Problem statement |
Pictures aside, repeat the listing below exactly.
---------- Data in this exercise ----------
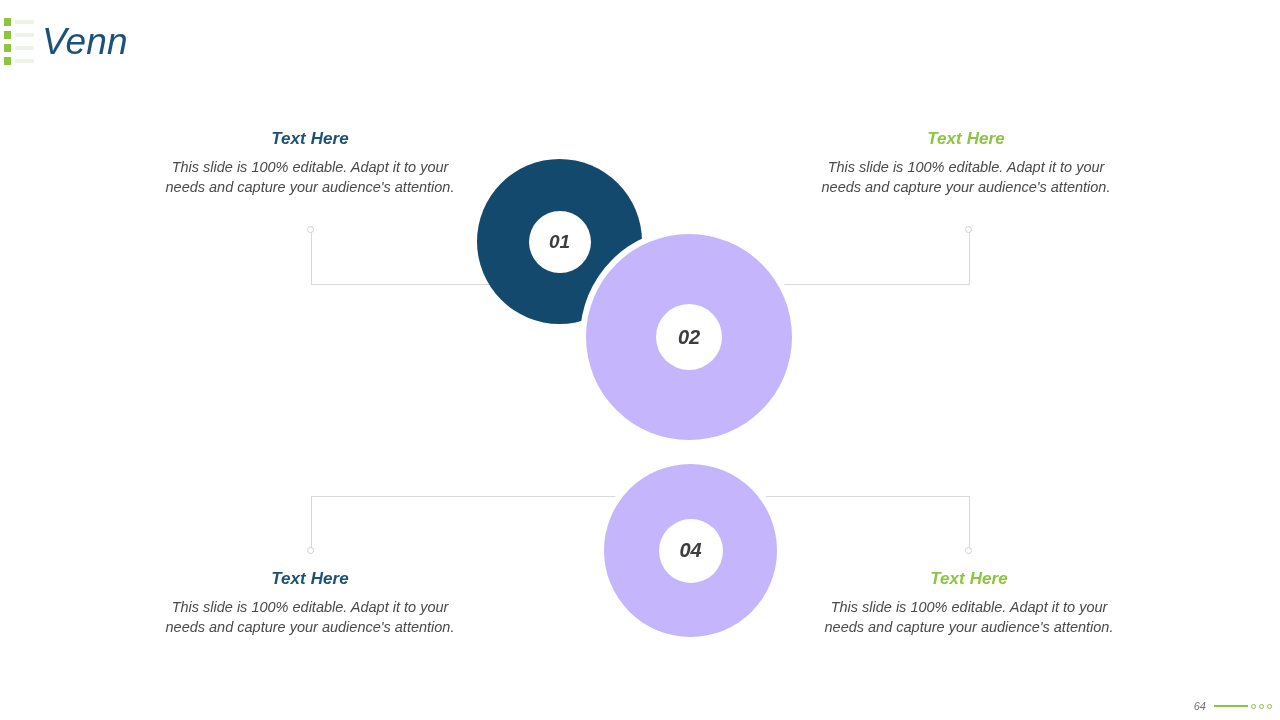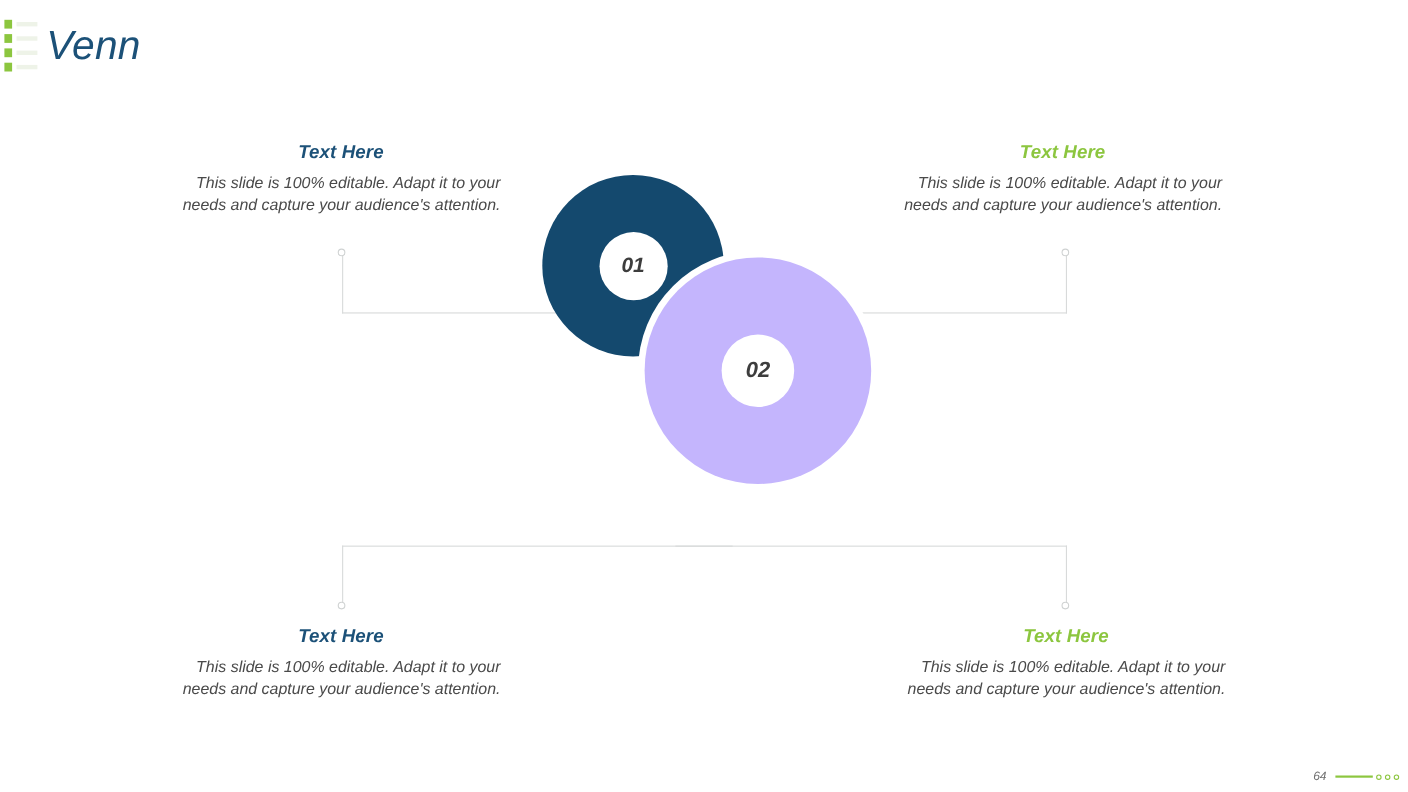--- a/index.html
+++ b/index.html
@@ -84,21 +84,21 @@
   }
   .ring .hole {
     border-radius:50%; background:#ffffff;
     display:flex; align-items:center; justify-content:center;
     font-weight:700; color:#3d3d3d;
   }
   .ring.navy  { background:#14496E; }
   .ring.green { background:#c4b5fd; }
 
   
-  #ring-01 { left:493px; top:159px; width:165px; height:165px; z-index:3;justify-content:center; }
+  #ring-01 { left:477px; top:159px; width:165px; height:165px; z-index:3;justify-content:center; }
   #ring-01 .hole { width:62px; height:62px; font-size:19px; }
 
   
   #ring-02 { left:586px; top:234px; width:206px; height:206px; z-index:4;
              box-shadow:0 0 0 6px #ffffff; }
   #ring-02 .hole { width:66px; height:66px; font-size:20px; }
 
   
   #ring-03 { left:459px; top:351px; width:202px; height:202px; z-index:6;
              box-shadow:0 0 0 6px #ffffff; }
@@ -111,21 +111,21 @@
 
   
   .block { position:absolute; width:290px; text-align:center; }
   .block .heading {
     font-size:17px; font-weight:700; line-height:24px;
     letter-spacing:0.1px; margin-bottom:7px;
   }
   .block .heading.navy  { color:#1C5178; }
   .block .heading.green { color:#8CC63F; }
   .block .body {
-    font-size:14.5px; line-height:19.5px; color:#4a4a4a;text-align:right;
+    font-size:14.5px; line-height:19.5px; color:#4a4a4a;
   }
 
   #block-1 { left:165px; top:127px; }
   #block-2 { left:821px; top:127px; }
   #block-3 { left:165px; top:567px; }
   #block-4 { left:824px; top:567px; }
 
   
   .footer { position:absolute; right:8px; bottom:8px;
             display:flex; align-items:center; gap:8px; }
@@ -190,20 +190,23 @@
 
   <div class="ring navy" id="ring-01">
     <div class="hole">01</div>
   </div>
 
   <div class="ring green" id="ring-02">
     <div class="hole">02</div>
   </div>
 
 
+  <div class="ring green" id="ring-04">
+    <div class="hole">04</div>
+  </div>
 
   <div class="block" id="block-1">
     <div class="heading navy">Text Here</div>
     <div class="body">This slide is 100% editable. Adapt it to your needs and capture your audience's attention.</div>
   </div>
 
   <div class="block" id="block-2">
     <div class="heading green">Text Here</div>
     <div class="body">This slide is 100% editable. Adapt it to your needs and capture your audience's attention.</div>
   </div>

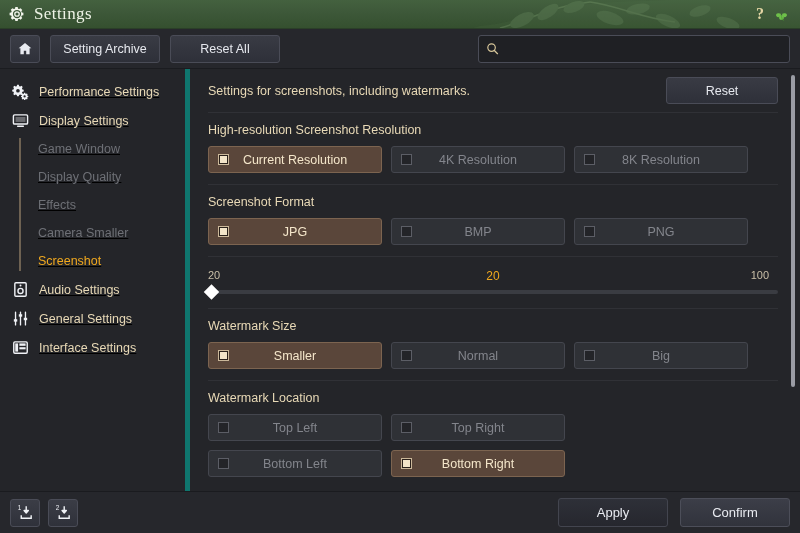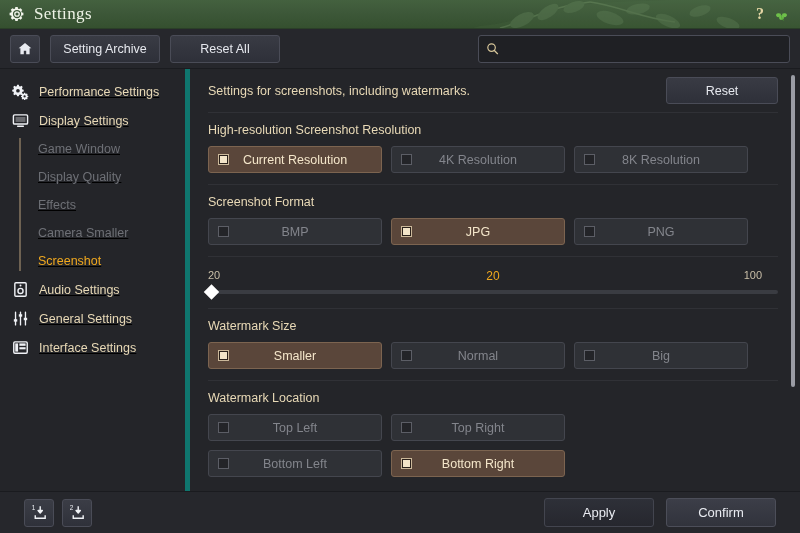--- a/index.html
+++ b/index.html
@@ -176,21 +176,21 @@
     padding-right: 20px;
   }
   .opt.selected .otext { color: #f4e6ca; }
 
   
   .slider-labels {
     position: relative; height: 15px; margin-top: 2px;
   }
   .sl-min { position: absolute; left: 0; font-size: 11px; color: #c9bfa8; }
   .sl-val { position: absolute; left: 50%; transform: translateX(-50%); font-size: 12px; color: #f0a81e; }
-  .sl-max { position: absolute; right: 16px; font-size: 11px; color: #c9bfa8; }
+  .sl-max { position: absolute; right: 9px; font-size: 11px; color: #c9bfa8; }
   .slider-track {
     position: relative;
     height: 4px; margin-top: 6px; margin-bottom: 3px;
     background: #3a3c42; border-radius: 2px;
   }
   .slider-handle {
     position: absolute; top: 50%; left: 0;
     width: 11px; height: 11px;
     background: #ffffff;
     transform: translate(-2px,-50%) rotate(45deg);
@@ -207,21 +207,21 @@
     width: 4px; height: 76%;
     background: #9a9ca4; border-radius: 2px;
   }
 
   
   .footer {
     height: 42px; flex: 0 0 42px;
     background: #26272c;
     border-top: 1px solid #1a1b1f;
     display: flex; align-items: center;
-    padding: 0 24px;
+    padding: 0 10px;
   }
   .slot-btn {
     width: 30px; height: 28px; margin-right: 8px;
     background: linear-gradient(180deg,#3b3d46,#2f313a);
     border: 1px solid #4a4c57; border-radius: 3px;
     display: flex; align-items: center; justify-content: center;
     cursor: pointer;
   }
   .foot-spacer { flex: 1; }
   .foot-btn {
@@ -398,27 +398,27 @@
             <div class="opt">
               <span class="box"></span>
               <span class="otext">8K Resolution</span>
             </div>
           </div>
         </div>
 
         <div class="section">
           <div class="sec-title">Screenshot Format</div>
           <div class="opt-grid">
+            <div class="opt selected">
+              <span class="box"></span>
+              <span class="otext">JPG</span>
+            </div>
             <div class="opt">
               <span class="box"></span>
               <span class="otext">BMP</span>
-            </div>
-            <div class="opt selected">
-              <span class="box"></span>
-              <span class="otext">JPG</span>
             </div>
             <div class="opt">
               <span class="box"></span>
               <span class="otext">PNG</span>
             </div>
           </div>
         </div>
 
         <div class="section">
           <div class="slider-labels">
----------
Result below |
--- a/index.html
+++ b/index.html
@@ -84,21 +84,21 @@
   }
   .ring .hole {
     border-radius:50%; background:#ffffff;
     display:flex; align-items:center; justify-content:center;
     font-weight:700; color:#3d3d3d;
   }
   .ring.navy  { background:#14496E; }
   .ring.green { background:#c4b5fd; }
 
   
-  #ring-01 { left:493px; top:159px; width:165px; height:165px; z-index:3;justify-content:center; }
+  #ring-01 { left:477px; top:159px; width:165px; height:165px; z-index:3;justify-content:center; }
   #ring-01 .hole { width:62px; height:62px; font-size:19px; }
 
   
   #ring-02 { left:586px; top:234px; width:206px; height:206px; z-index:4;
              box-shadow:0 0 0 6px #ffffff; }
   #ring-02 .hole { width:66px; height:66px; font-size:20px; }
 
   
   #ring-03 { left:459px; top:351px; width:202px; height:202px; z-index:6;
              box-shadow:0 0 0 6px #ffffff; }
@@ -111,21 +111,21 @@
 
   
   .block { position:absolute; width:290px; text-align:center; }
   .block .heading {
     font-size:17px; font-weight:700; line-height:24px;
     letter-spacing:0.1px; margin-bottom:7px;
   }
   .block .heading.navy  { color:#1C5178; }
   .block .heading.green { color:#8CC63F; }
   .block .body {
-    font-size:14.5px; line-height:19.5px; color:#4a4a4a;text-align:right;
+    font-size:14.5px; line-height:19.5px; color:#4a4a4a;
   }
 
   #block-1 { left:165px; top:127px; }
   #block-2 { left:821px; top:127px; }
   #block-3 { left:165px; top:567px; }
   #block-4 { left:824px; top:567px; }
 
   
   .footer { position:absolute; right:8px; bottom:8px;
             display:flex; align-items:center; gap:8px; }
@@ -190,20 +190,23 @@
 
   <div class="ring navy" id="ring-01">
     <div class="hole">01</div>
   </div>
 
   <div class="ring green" id="ring-02">
     <div class="hole">02</div>
   </div>
 
 
+  <div class="ring green" id="ring-04">
+    <div class="hole">04</div>
+  </div>
 
   <div class="block" id="block-1">
     <div class="heading navy">Text Here</div>
     <div class="body">This slide is 100% editable. Adapt it to your needs and capture your audience's attention.</div>
   </div>
 
   <div class="block" id="block-2">
     <div class="heading green">Text Here</div>
     <div class="body">This slide is 100% editable. Adapt it to your needs and capture your audience's attention.</div>
   </div>

--- a/index.html
+++ b/index.html
@@ -176,21 +176,21 @@
     padding-right: 20px;
   }
   .opt.selected .otext { color: #f4e6ca; }
 
   
   .slider-labels {
     position: relative; height: 15px; margin-top: 2px;
   }
   .sl-min { position: absolute; left: 0; font-size: 11px; color: #c9bfa8; }
   .sl-val { position: absolute; left: 50%; transform: translateX(-50%); font-size: 12px; color: #f0a81e; }
-  .sl-max { position: absolute; right: 16px; font-size: 11px; color: #c9bfa8; }
+  .sl-max { position: absolute; right: 9px; font-size: 11px; color: #c9bfa8; }
   .slider-track {
     position: relative;
     height: 4px; margin-top: 6px; margin-bottom: 3px;
     background: #3a3c42; border-radius: 2px;
   }
   .slider-handle {
     position: absolute; top: 50%; left: 0;
     width: 11px; height: 11px;
     background: #ffffff;
     transform: translate(-2px,-50%) rotate(45deg);
@@ -207,21 +207,21 @@
     width: 4px; height: 76%;
     background: #9a9ca4; border-radius: 2px;
   }
 
   
   .footer {
     height: 42px; flex: 0 0 42px;
     background: #26272c;
     border-top: 1px solid #1a1b1f;
     display: flex; align-items: center;
-    padding: 0 24px;
+    padding: 0 10px;
   }
   .slot-btn {
     width: 30px; height: 28px; margin-right: 8px;
     background: linear-gradient(180deg,#3b3d46,#2f313a);
     border: 1px solid #4a4c57; border-radius: 3px;
     display: flex; align-items: center; justify-content: center;
     cursor: pointer;
   }
   .foot-spacer { flex: 1; }
   .foot-btn {
@@ -398,27 +398,27 @@
             <div class="opt">
               <span class="box"></span>
               <span class="otext">8K Resolution</span>
             </div>
           </div>
         </div>
 
         <div class="section">
           <div class="sec-title">Screenshot Format</div>
           <div class="opt-grid">
+            <div class="opt selected">
+              <span class="box"></span>
+              <span class="otext">JPG</span>
+            </div>
             <div class="opt">
               <span class="box"></span>
               <span class="otext">BMP</span>
-            </div>
-            <div class="opt selected">
-              <span class="box"></span>
-              <span class="otext">JPG</span>
             </div>
             <div class="opt">
               <span class="box"></span>
               <span class="otext">PNG</span>
             </div>
           </div>
         </div>
 
         <div class="section">
           <div class="slider-labels">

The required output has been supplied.